Print out each entry below exactly; do not carry over any image.
[MATERIAL PROVIDED Boundary: Start]
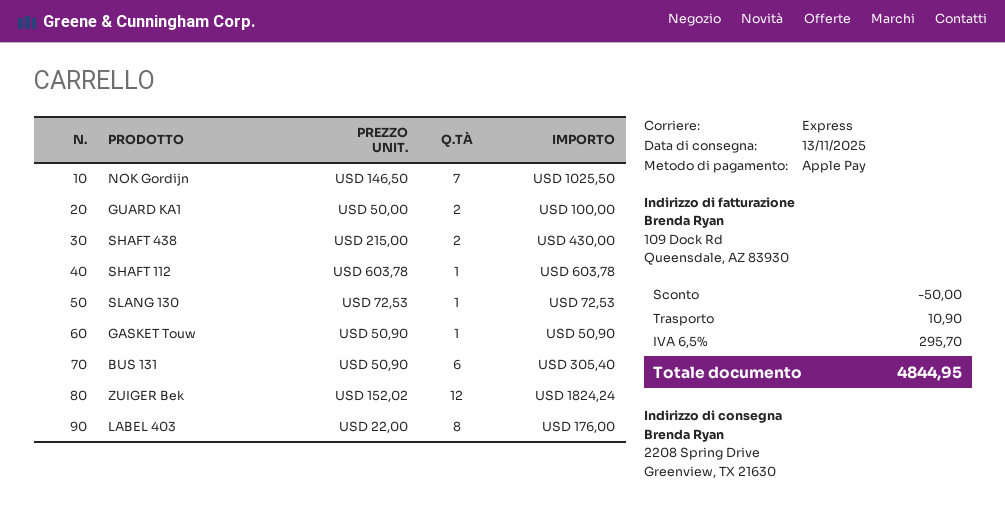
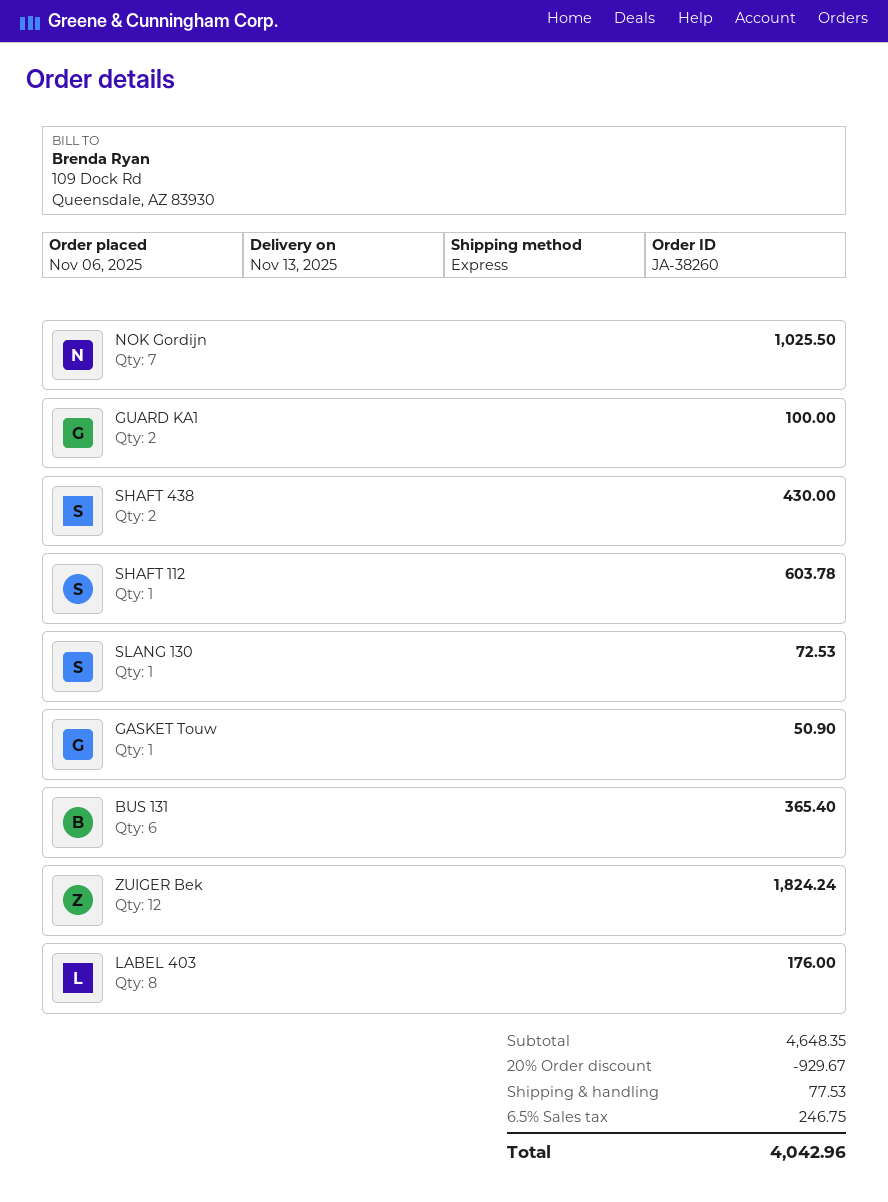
BUS 131: 6 for 305.40 -> 6 for 365.40
discount: 50.00 -> 929.67
shipping: 10.90 -> 77.53
tax: 6.5% = 295.70 -> 6.5% = 246.75
total: 4844.95 -> 4042.96

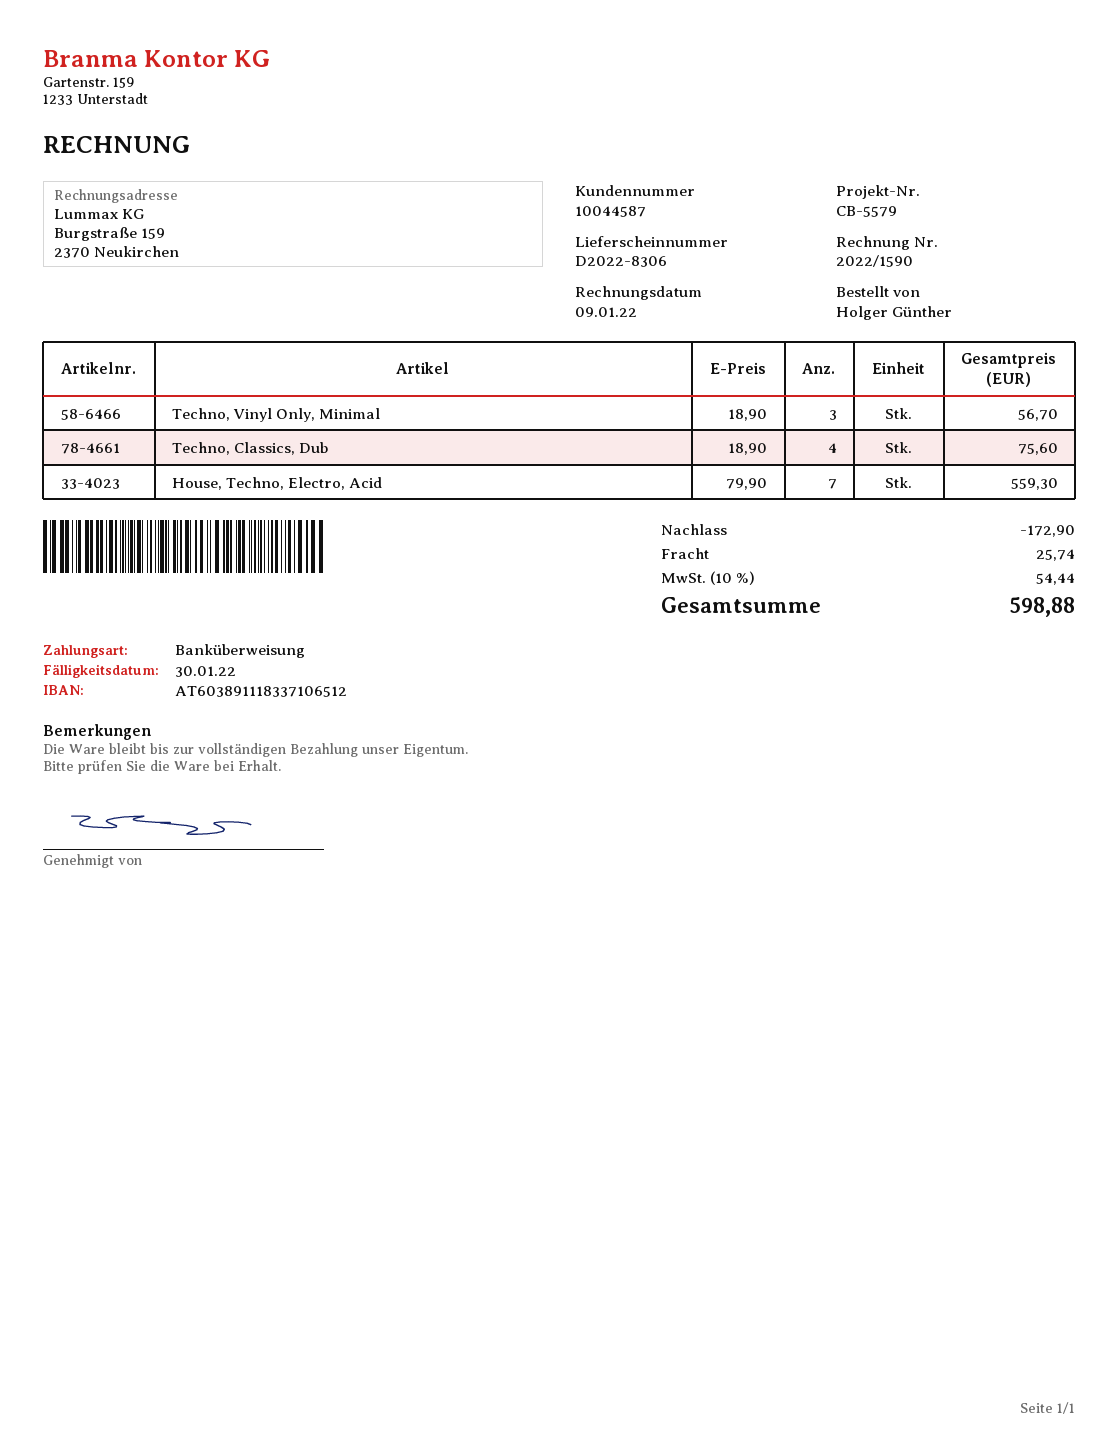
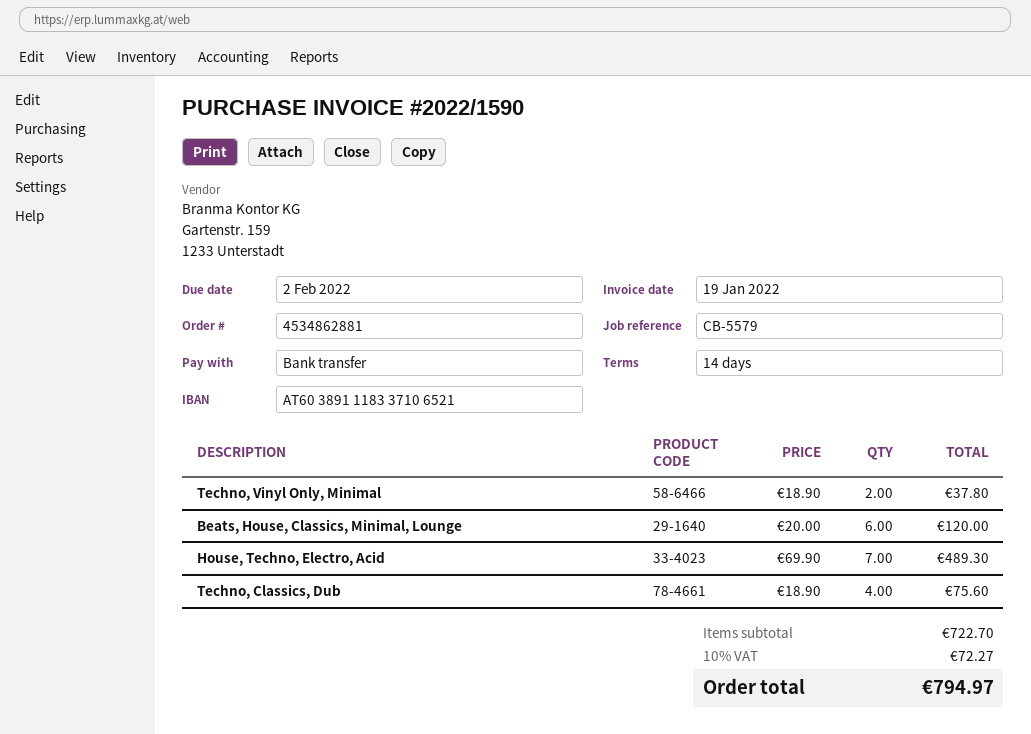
invoice date: 2022-01-09 -> 2022-01-19
due date: 2022-01-30 -> 2022-02-02
bank account: AT603891118337106512 -> AT603891118337106521
Techno, Vinyl Only, Minimal: 3 x 18.90 = 56.70 -> 2 x 18.90 = 37.80
House, Techno, Electro, Acid: 7 x 79.90 = 559.30 -> 7 x 69.90 = 489.30
Beats, House, Classics, Minimal, Lounge: none -> 6 x 20.00 = 120.00
discount: 172.90 -> none
shipping: 25.74 -> none
tax: 10% = 54.44 -> 10% = 72.27
total: 598.88 -> 794.97

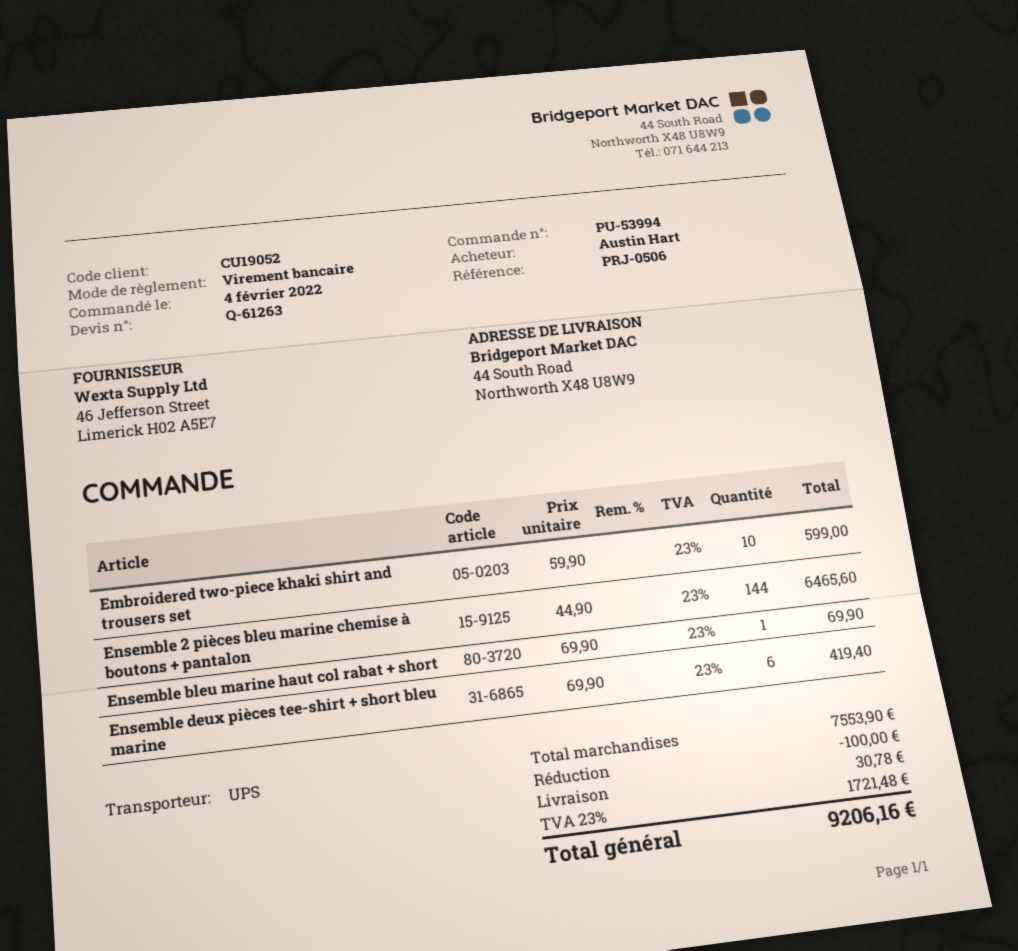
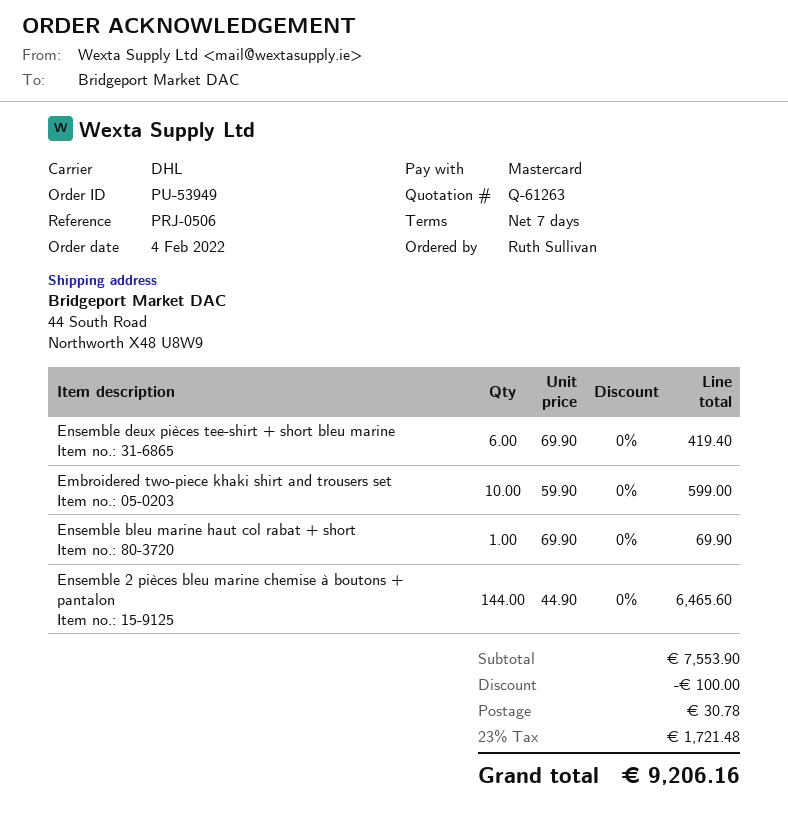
order number: PU-53994 -> PU-53949
ordered by: Austin Hart -> Ruth Sullivan
payment method: bank transfer -> Mastercard
shipping method: UPS -> DHL

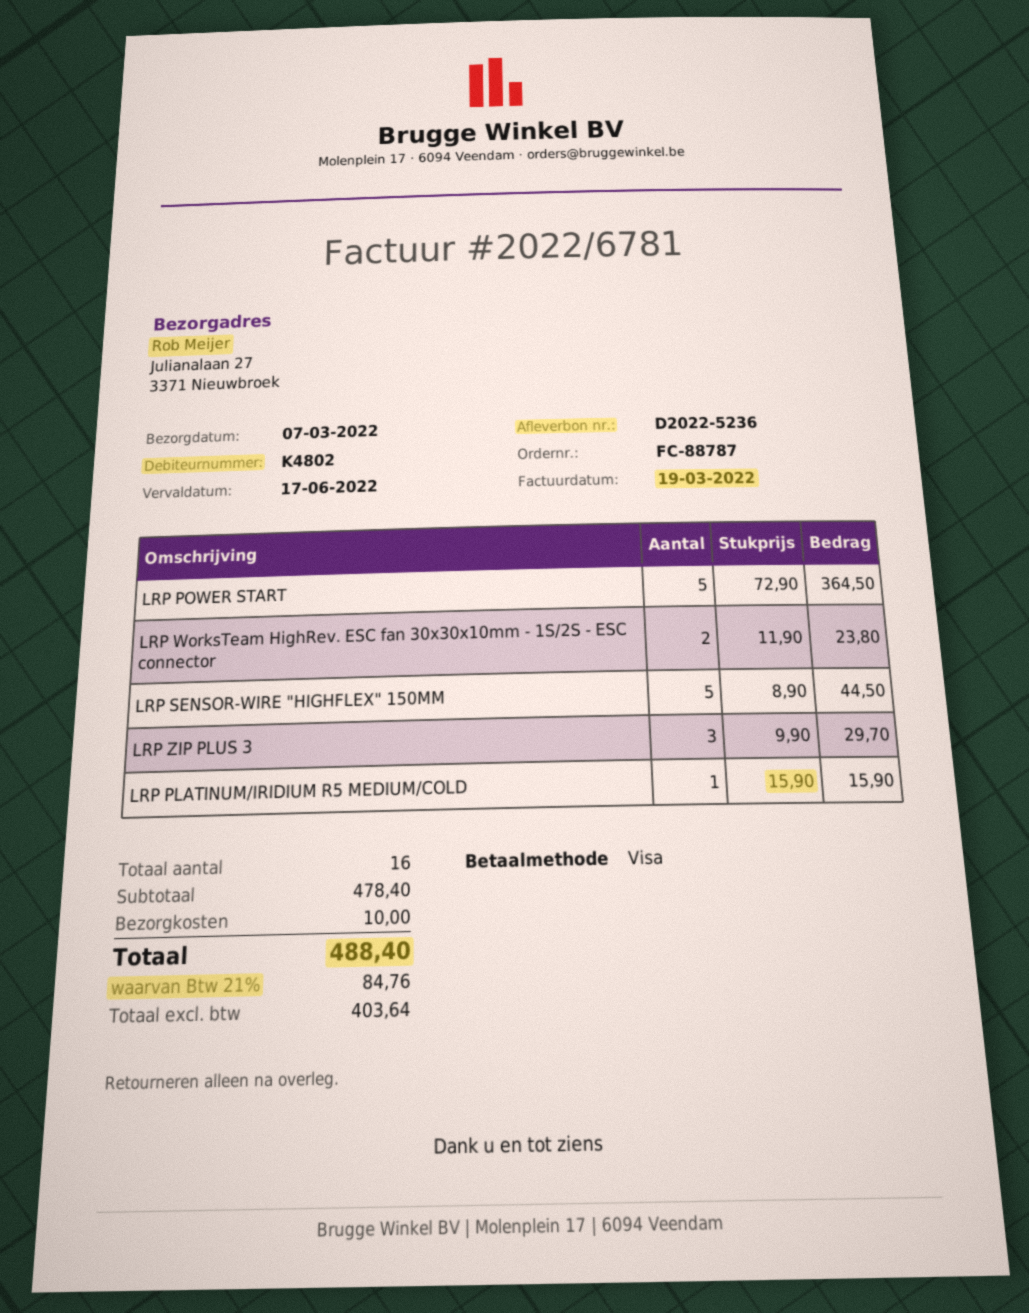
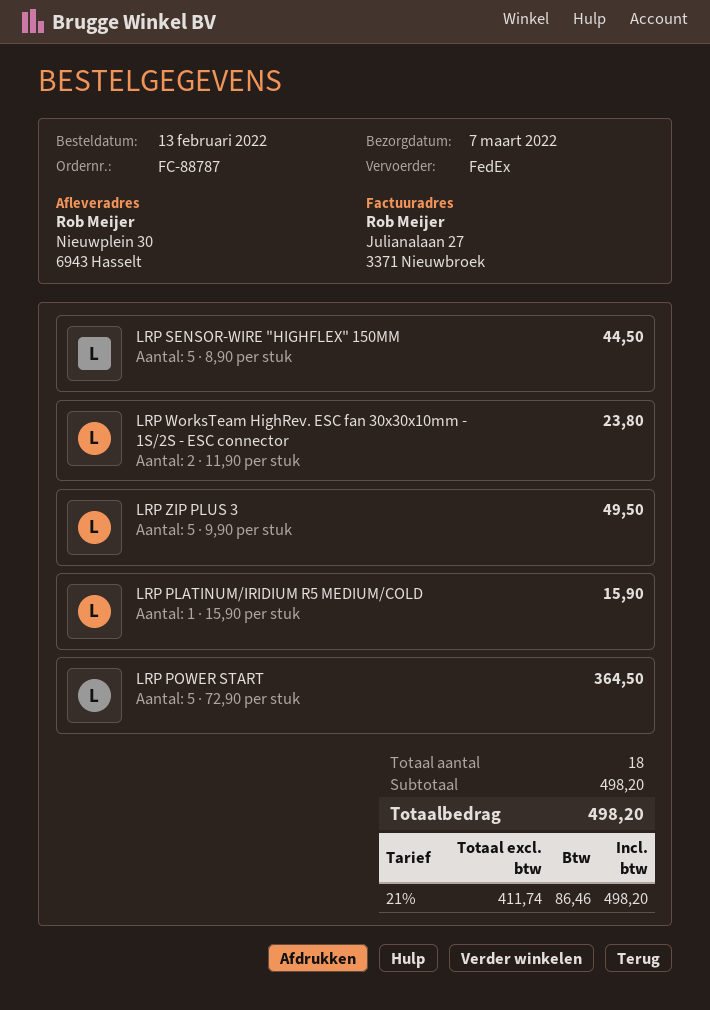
ship to: Julianalaan 27, 3371 Nieuwbroek -> Nieuwplein 30, 6943 Hasselt
LRP ZIP PLUS 3: 3 x 9.90 = 29.70 -> 5 x 9.90 = 49.50
total quantity: 16 -> 18
subtotal: 478.40 -> 498.20
shipping: 10.00 -> none
net: 403.64 -> 411.74
tax: 21% = 84.76 -> 21% = 86.46
total: 488.40 -> 498.20

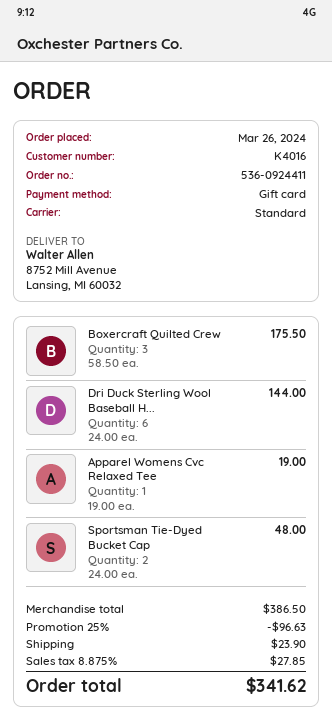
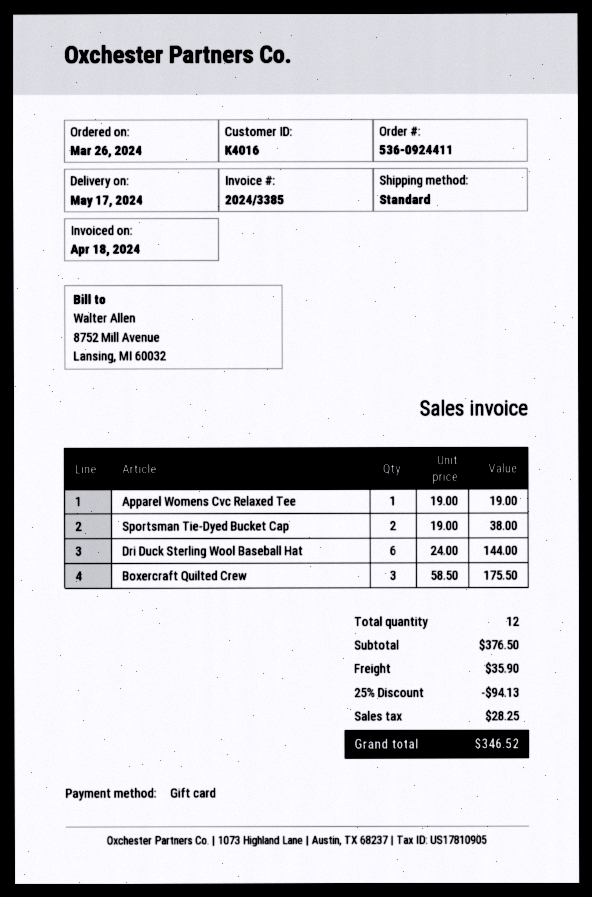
Sportsman Tie-Dyed Bucket Cap: 2 x 24.00 = 48.00 -> 2 x 19.00 = 38.00
subtotal: 386.50 -> 376.50
discount: 25% = 96.63 -> 25% = 94.13
shipping: 23.90 -> 35.90
tax: 27.85 -> 28.25
total: 341.62 -> 346.52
[MATERIAL PROVIDED Boundary: End]
▶ **YOUR SOLUTION**
BUS 131: 6 for 305.40 -> 6 for 365.40
discount: 50.00 -> 929.67
shipping: 10.90 -> 77.53
tax: 6.5% = 295.70 -> 6.5% = 246.75
total: 4844.95 -> 4042.96

invoice date: 2022-01-09 -> 2022-01-19
due date: 2022-01-30 -> 2022-02-02
bank account: AT603891118337106512 -> AT603891118337106521
Techno, Vinyl Only, Minimal: 3 x 18.90 = 56.70 -> 2 x 18.90 = 37.80
House, Techno, Electro, Acid: 7 x 79.90 = 559.30 -> 7 x 69.90 = 489.30
Beats, House, Classics, Minimal, Lounge: none -> 6 x 20.00 = 120.00
discount: 172.90 -> none
shipping: 25.74 -> none
tax: 10% = 54.44 -> 10% = 72.27
total: 598.88 -> 794.97

order number: PU-53994 -> PU-53949
ordered by: Austin Hart -> Ruth Sullivan
payment method: bank transfer -> Mastercard
shipping method: UPS -> DHL

ship to: Julianalaan 27, 3371 Nieuwbroek -> Nieuwplein 30, 6943 Hasselt
LRP ZIP PLUS 3: 3 x 9.90 = 29.70 -> 5 x 9.90 = 49.50
total quantity: 16 -> 18
subtotal: 478.40 -> 498.20
shipping: 10.00 -> none
net: 403.64 -> 411.74
tax: 21% = 84.76 -> 21% = 86.46
total: 488.40 -> 498.20

Sportsman Tie-Dyed Bucket Cap: 2 x 24.00 = 48.00 -> 2 x 19.00 = 38.00
subtotal: 386.50 -> 376.50
discount: 25% = 96.63 -> 25% = 94.13
shipping: 23.90 -> 35.90
tax: 27.85 -> 28.25
total: 341.62 -> 346.52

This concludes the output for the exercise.